→ **WORKING DATA**
• • • • •

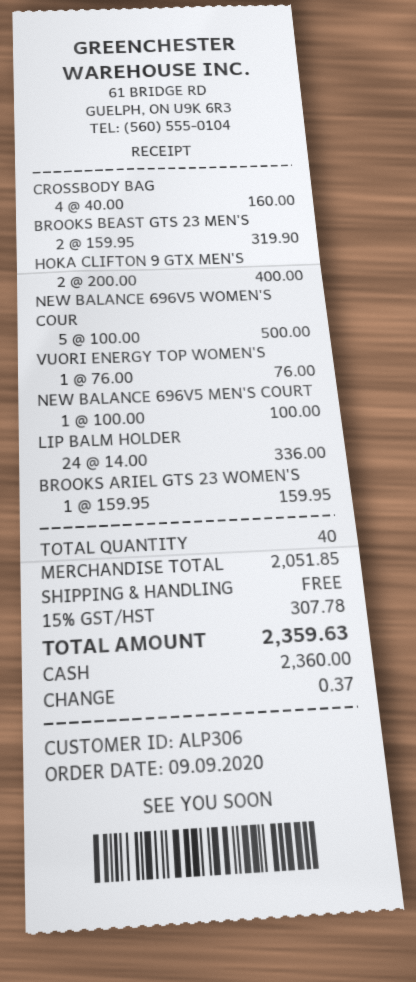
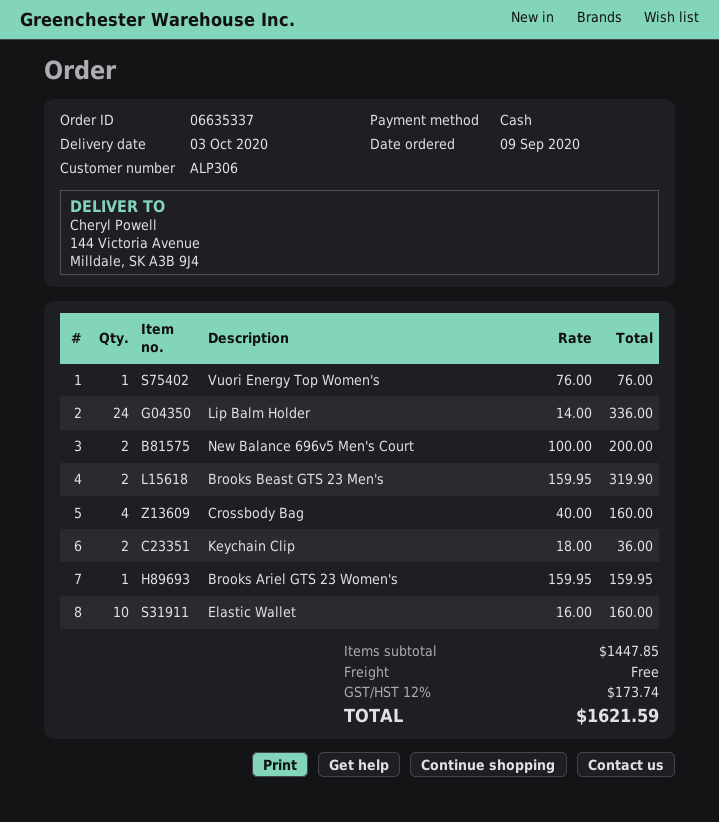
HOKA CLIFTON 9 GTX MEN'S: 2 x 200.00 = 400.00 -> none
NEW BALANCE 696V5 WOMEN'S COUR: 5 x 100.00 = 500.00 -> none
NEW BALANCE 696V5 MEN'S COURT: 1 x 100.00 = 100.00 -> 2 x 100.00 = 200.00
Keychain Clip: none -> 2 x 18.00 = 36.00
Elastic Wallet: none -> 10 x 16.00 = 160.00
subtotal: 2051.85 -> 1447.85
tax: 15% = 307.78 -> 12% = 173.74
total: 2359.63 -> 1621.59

• • • • •

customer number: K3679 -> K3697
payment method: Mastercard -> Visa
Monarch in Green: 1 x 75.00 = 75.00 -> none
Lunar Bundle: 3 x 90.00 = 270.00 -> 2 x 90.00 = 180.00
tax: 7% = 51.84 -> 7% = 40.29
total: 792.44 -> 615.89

• • • • •

→ **WHAT THE TASK REQUIRES**
Working from the material above, retype exactly the lines from the one with "Keychain Clip: none -> 2 x 18.00 = 36.00" through the one with "total: 2359.63 -> 1621.59", both included, and only those lines.

→ **SOLUTION TO THIS EXERCISE**
Keychain Clip: none -> 2 x 18.00 = 36.00
Elastic Wallet: none -> 10 x 16.00 = 160.00
subtotal: 2051.85 -> 1447.85
tax: 15% = 307.78 -> 12% = 173.74
total: 2359.63 -> 1621.59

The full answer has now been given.